[MATERIALS PROVIDED]
▽

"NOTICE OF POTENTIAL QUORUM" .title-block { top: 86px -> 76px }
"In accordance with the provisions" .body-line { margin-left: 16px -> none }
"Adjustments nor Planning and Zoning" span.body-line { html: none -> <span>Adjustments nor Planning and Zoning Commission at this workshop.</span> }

△
▽

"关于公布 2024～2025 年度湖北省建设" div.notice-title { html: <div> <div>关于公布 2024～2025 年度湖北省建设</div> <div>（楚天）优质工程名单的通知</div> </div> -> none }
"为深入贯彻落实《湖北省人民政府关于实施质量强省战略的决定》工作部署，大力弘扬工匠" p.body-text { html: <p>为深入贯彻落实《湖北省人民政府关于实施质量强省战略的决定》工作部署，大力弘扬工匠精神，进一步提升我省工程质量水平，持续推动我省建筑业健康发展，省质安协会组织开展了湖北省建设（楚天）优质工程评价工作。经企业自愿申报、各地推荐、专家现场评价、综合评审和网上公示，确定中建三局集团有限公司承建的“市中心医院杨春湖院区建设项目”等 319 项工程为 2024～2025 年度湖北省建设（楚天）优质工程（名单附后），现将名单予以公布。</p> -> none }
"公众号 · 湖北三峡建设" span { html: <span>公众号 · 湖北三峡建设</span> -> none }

△

[WHAT YOU HAVE TO DO]
Referring to the material above, set down exactly the lines between the line with "accordance with the" and the line with "html: none ->", inclusive, and no other lines.

[EXERCISE OUTPUT]
"In accordance with the provisions" .body-line { margin-left: 16px -> none }
"Adjustments nor Planning and Zoning" span.body-line { html: none -> <span>Adjustments nor Planning and Zoning Commission at this workshop.</span> }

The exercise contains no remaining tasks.